Records for this task.
──────

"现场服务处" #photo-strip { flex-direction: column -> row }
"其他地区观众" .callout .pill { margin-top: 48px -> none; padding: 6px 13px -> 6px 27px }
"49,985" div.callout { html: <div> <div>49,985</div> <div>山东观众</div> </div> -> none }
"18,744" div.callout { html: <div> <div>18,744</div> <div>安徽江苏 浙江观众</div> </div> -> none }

──────

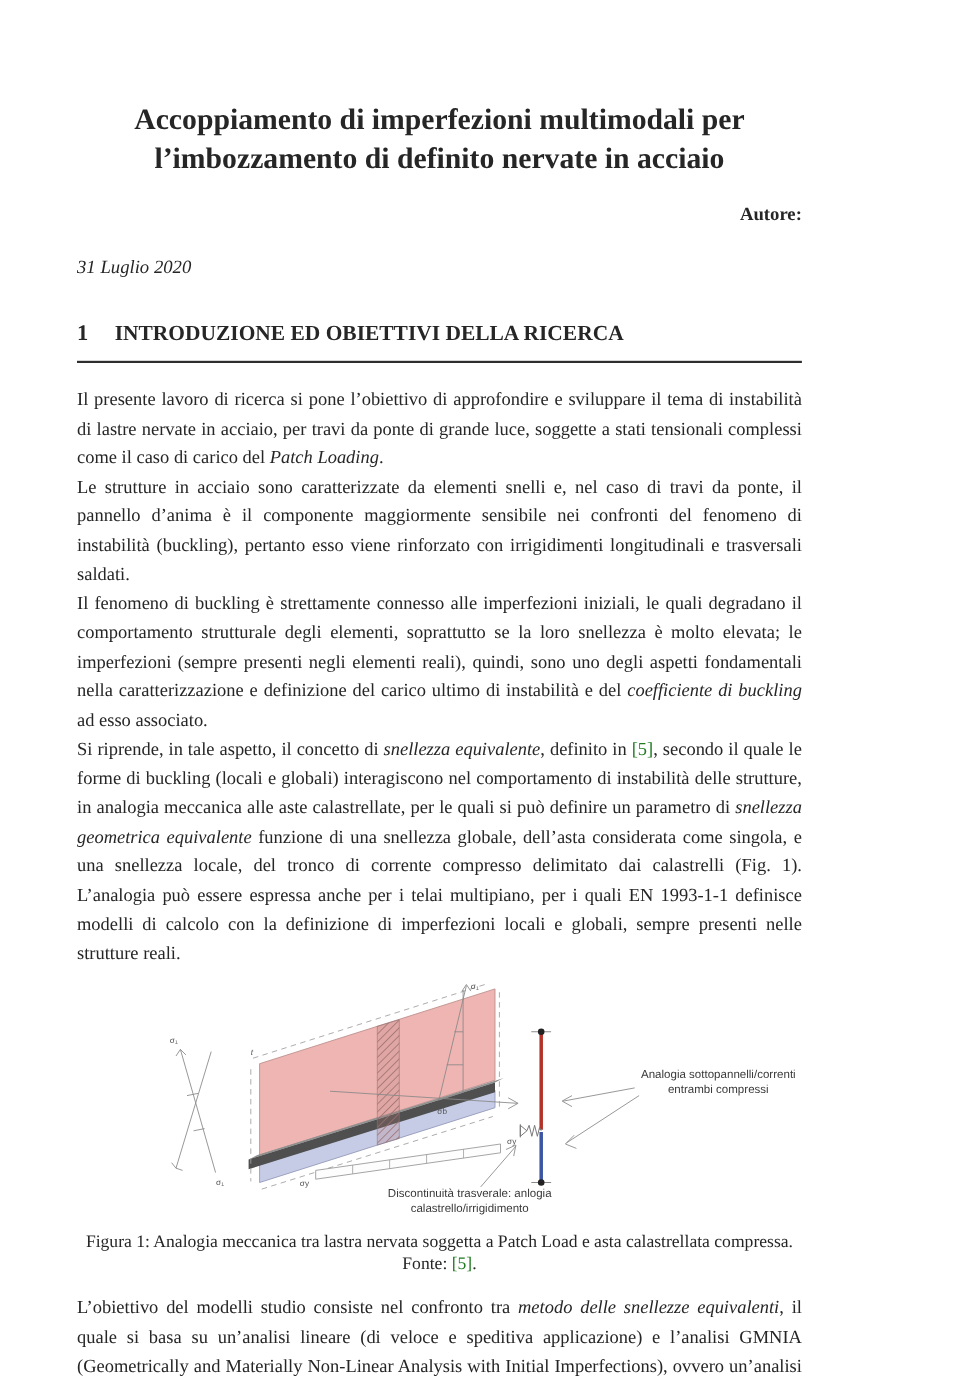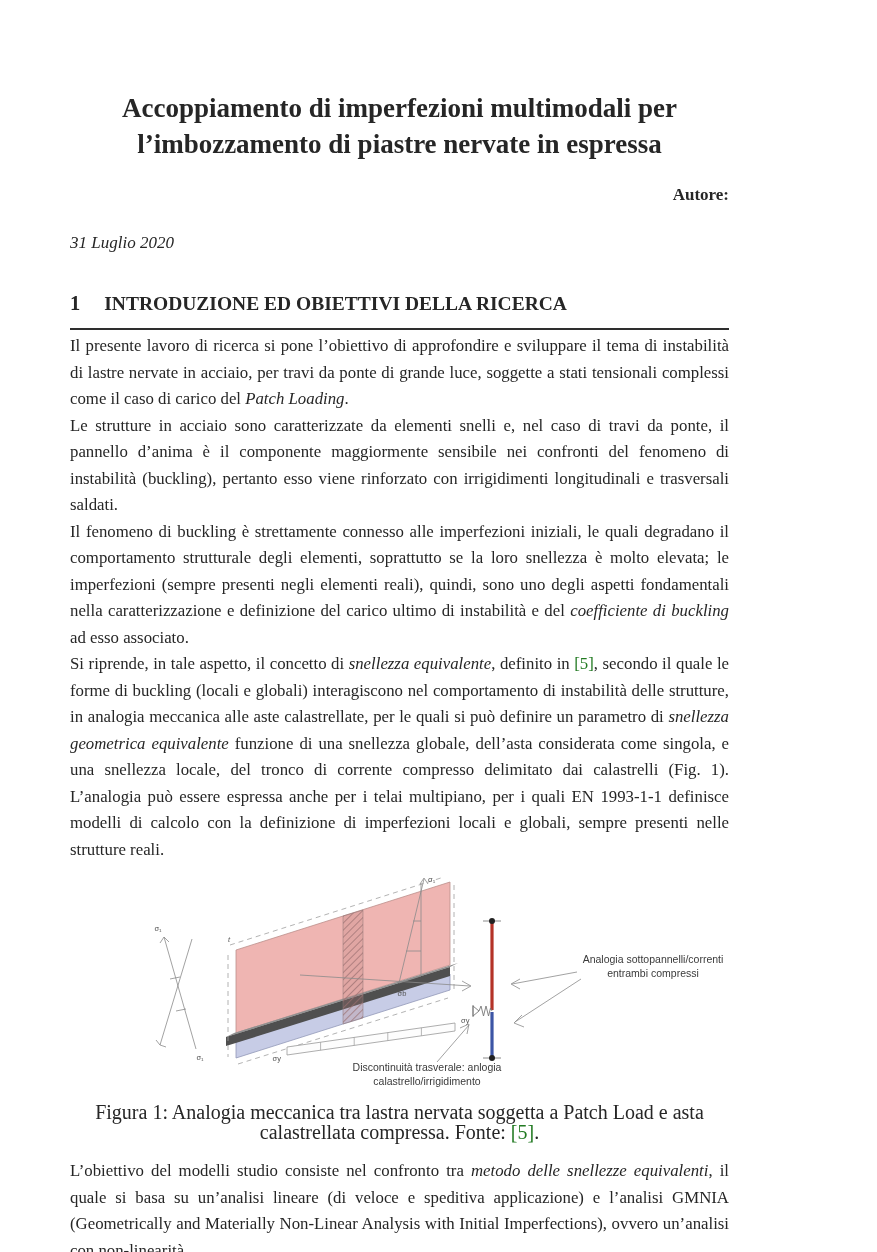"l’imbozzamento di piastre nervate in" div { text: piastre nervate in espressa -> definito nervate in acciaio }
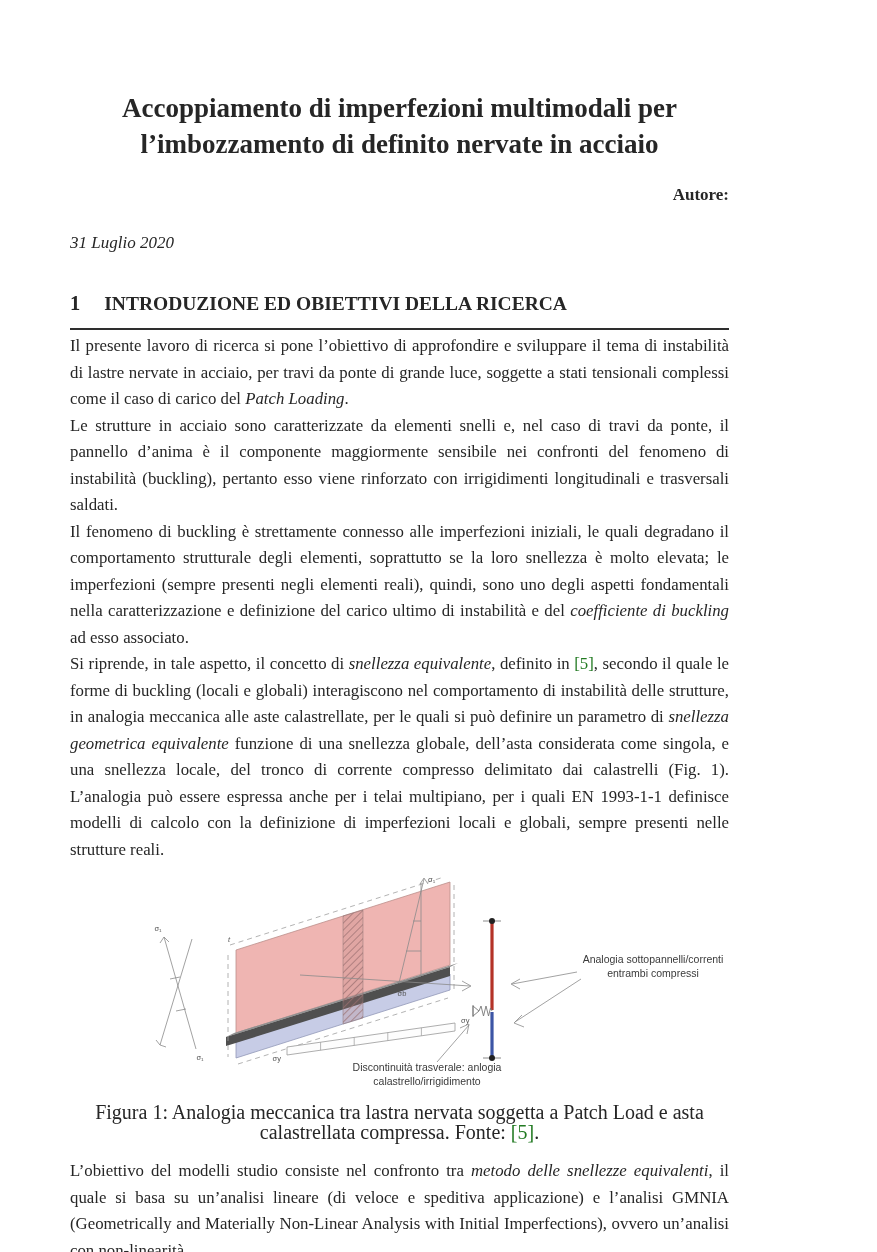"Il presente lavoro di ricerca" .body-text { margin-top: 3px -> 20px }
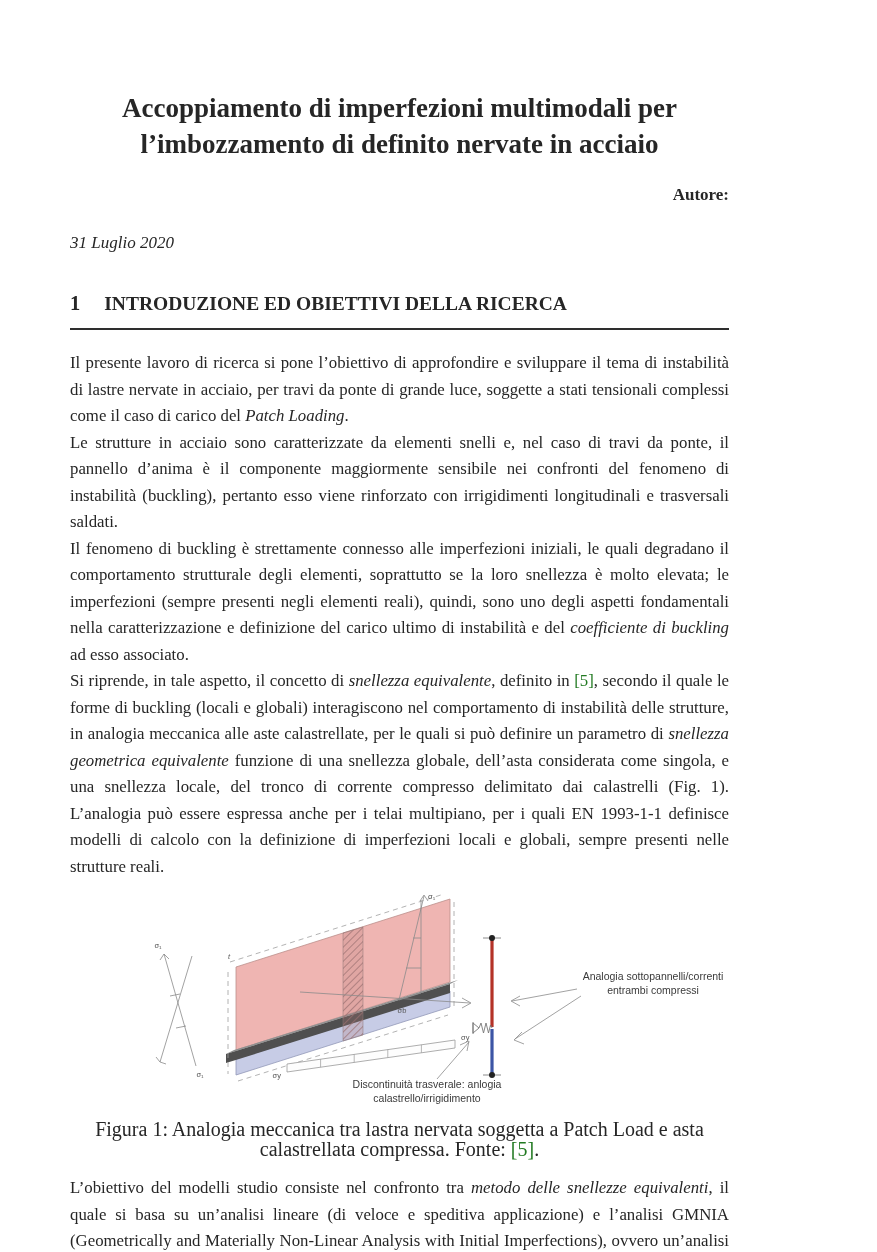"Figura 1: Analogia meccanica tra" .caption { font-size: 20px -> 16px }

──────

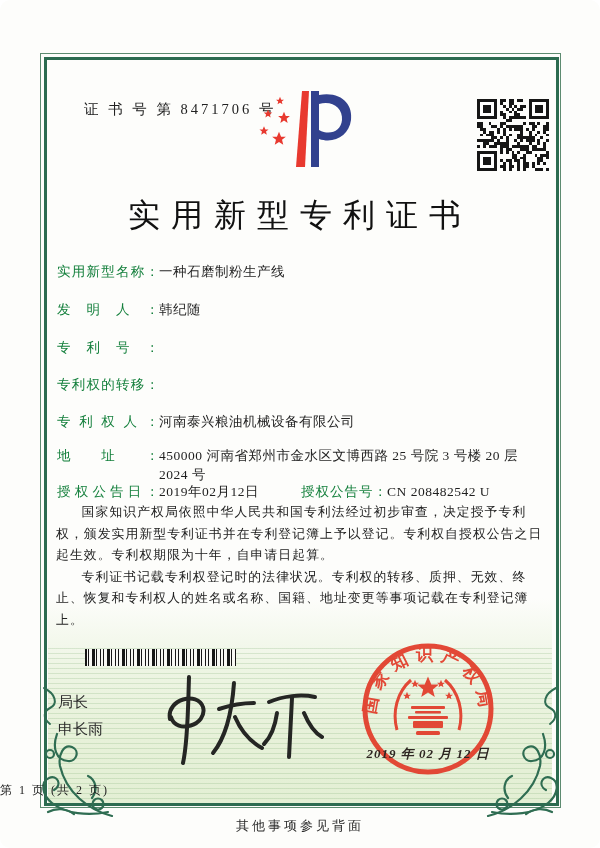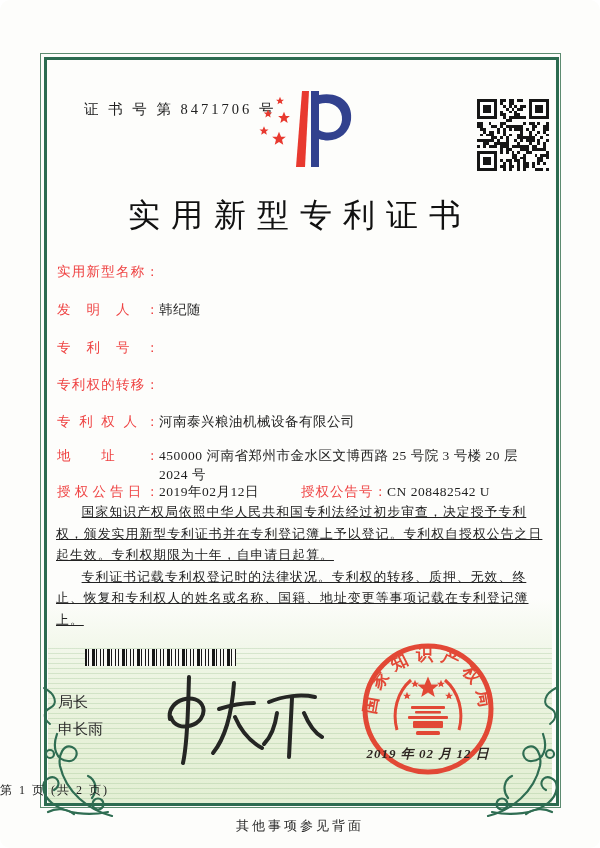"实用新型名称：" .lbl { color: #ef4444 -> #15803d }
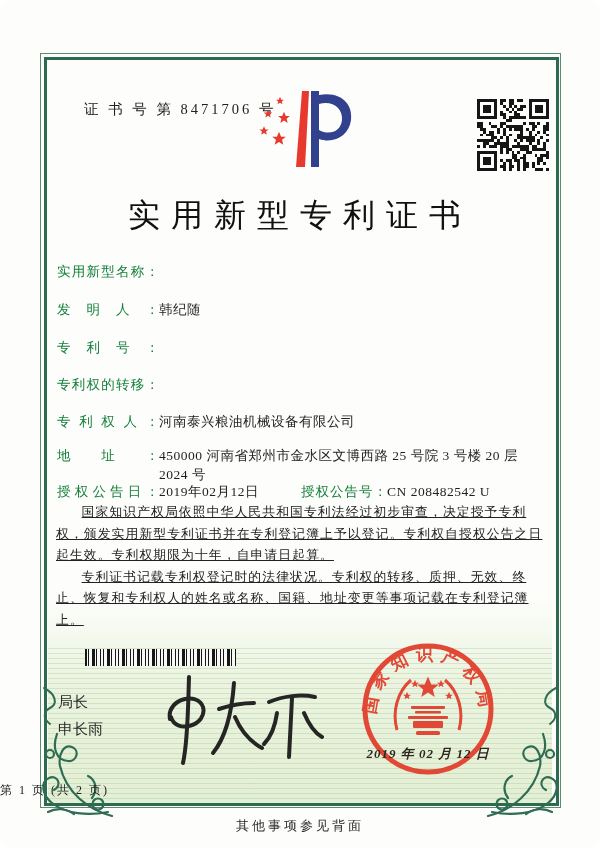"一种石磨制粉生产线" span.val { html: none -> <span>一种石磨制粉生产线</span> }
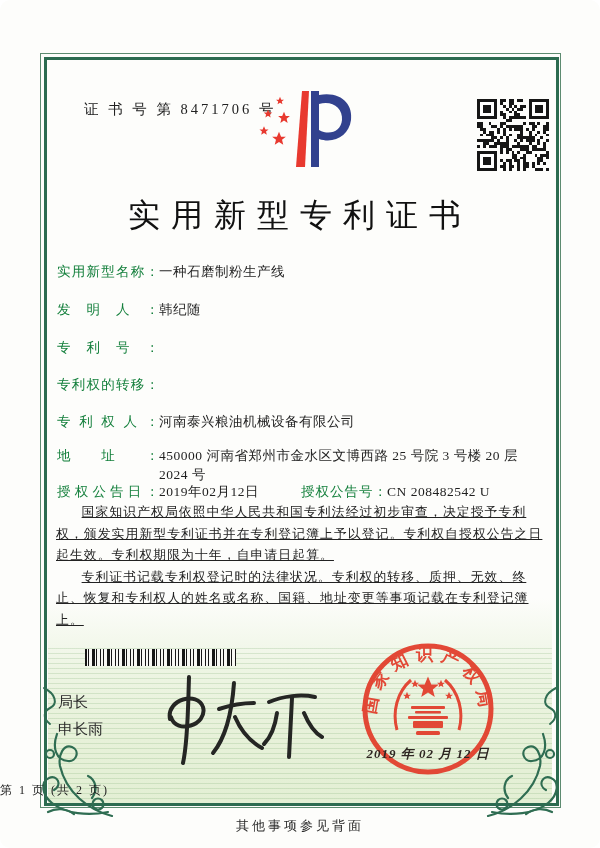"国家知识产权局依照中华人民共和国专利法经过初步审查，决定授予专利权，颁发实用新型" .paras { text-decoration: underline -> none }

──────

What you will do. Please transcribe exactly the lines above from the line that has "html: <div> <div>49,985</div>" up to and including the line that has "html: <div> <div>18,744</div>"; no other line belongs in the answer.

Response box.
"49,985" div.callout { html: <div> <div>49,985</div> <div>山东观众</div> </div> -> none }
"18,744" div.callout { html: <div> <div>18,744</div> <div>安徽江苏 浙江观众</div> </div> -> none }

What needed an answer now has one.